Items listed in a dataset
::::::
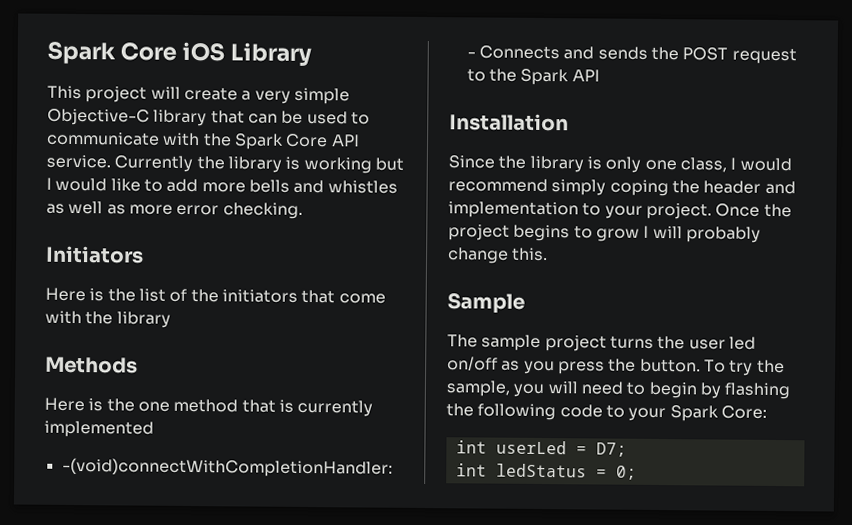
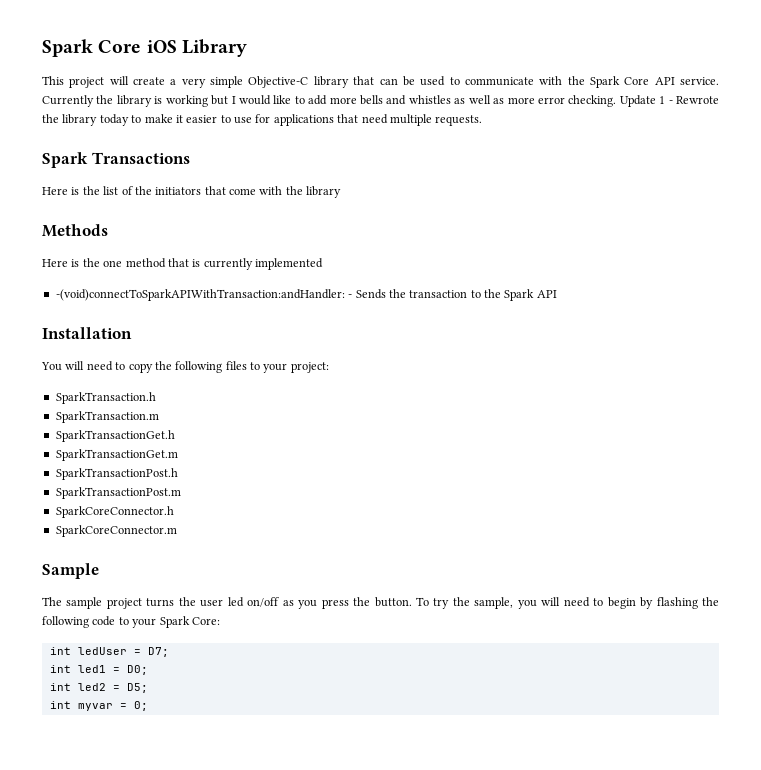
[45,245,144,264] // Initiators -> [619,95,719,107] [42,114,483,126] [42,152,190,168] Update 1 - Rewrote the library today to make it easier to use for applications that need multiple requests. // Spark Transactions
[61,457,393,478] [466,45,797,65] -(void)connectWithCompletionHandler: - Connects and sends the POST request -> [55,289,468,301] -(void)connectToSparkAPIWithTransaction:andHandler: - Sends the transaction
[448,155,792,173] [448,178,796,197] [448,201,792,220] [448,224,761,243] [447,247,549,264] Since the library is only one class, I would recommend simply coping the header and implementation to your project. Once the project begins to grow I will probably change this. -> [41,361,329,373] [55,392,156,404] [55,411,159,423] [55,430,175,442] [55,449,178,461] [55,468,178,480] [55,487,181,499] [55,506,174,518] [55,525,177,537] You will need to copy the following files to your project: // SparkTransaction.h // SparkTransaction.m // SparkTransactionGet.h // SparkTransactionGet.m // SparkTransactionPost.h // SparkTransactionPost.m // SparkCoreConnector.h // SparkCoreConnector.m
[495,440,567,455] userLed -> [77,647,127,655] ledUser
[495,463,587,478] ledStatus -> [77,665,148,675] [49,683,148,693] [49,701,113,711] led1 = D0; // int led2 = D5; // int myvar

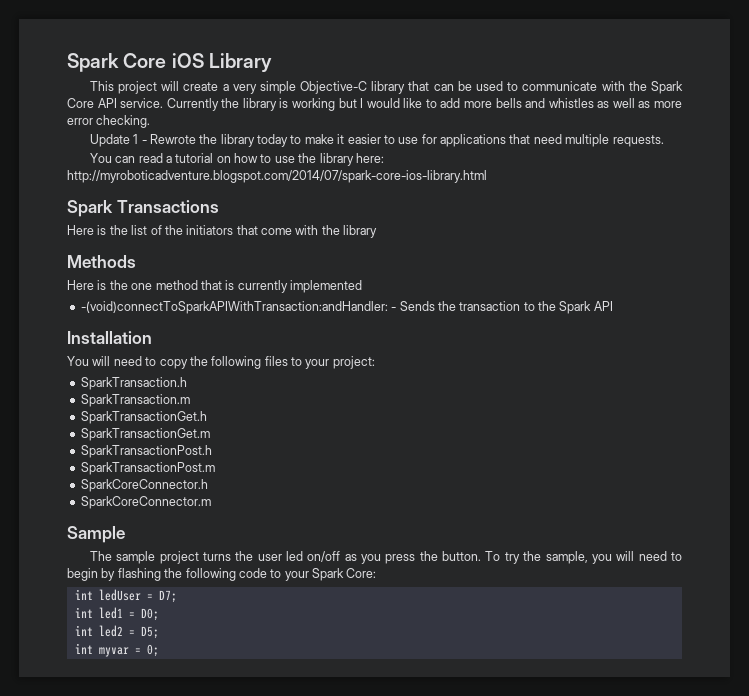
(617, 101) none -> (151, 121) //
(483, 120) none -> [89,153,384,166] [67,170,487,183] // You can read a tutorial on how to use the library here: http://myroboticadventure.blogspot.com/2014/07/spark-core-ios-library.html

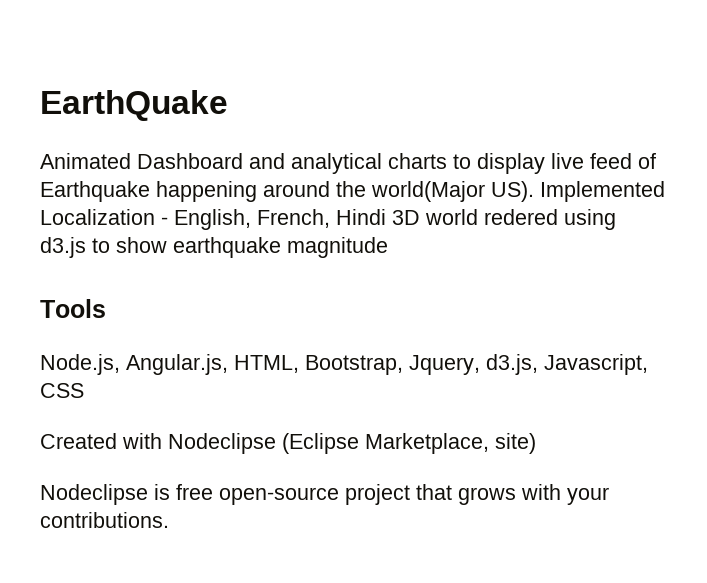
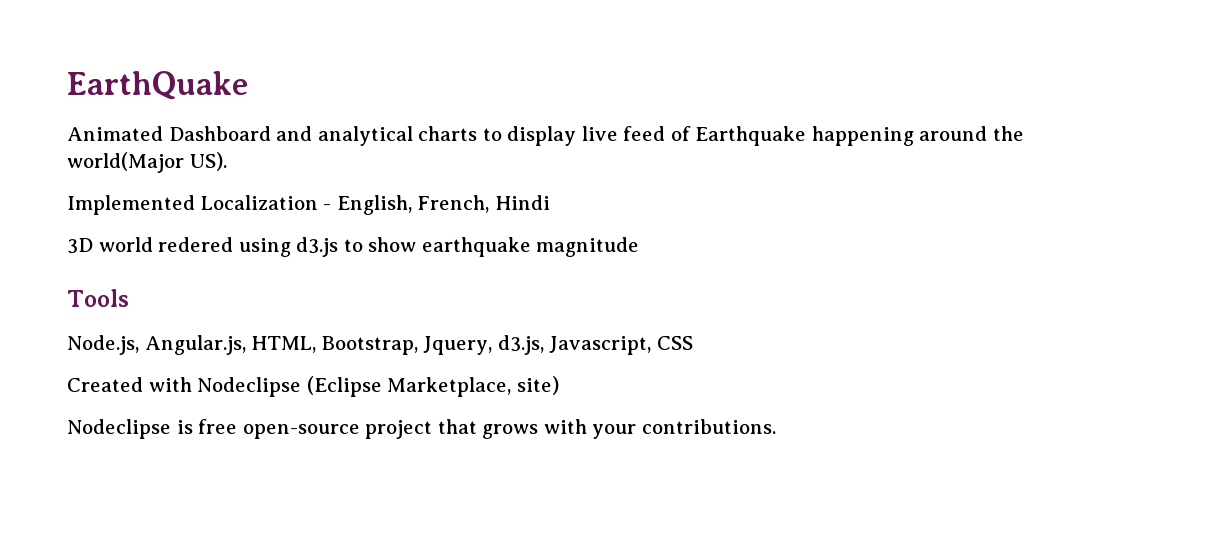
(534, 191) none -> (227, 161) //
(386, 217) none -> (550, 202) //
::::::
> [ASSIGNMENT]: Please copy, exactly as written, the lines from the one that contains "(617, 101) none -> (151, 121) //" through the end of the records, both ends included. Do not include the pictures.

> [RESPONSE BELOW]:
(617, 101) none -> (151, 121) //
(483, 120) none -> [89,153,384,166] [67,170,487,183] // You can read a tutorial on how to use the library here: http://myroboticadventure.blogspot.com/2014/07/spark-core-ios-library.html

(534, 191) none -> (227, 161) //
(386, 217) none -> (550, 202) //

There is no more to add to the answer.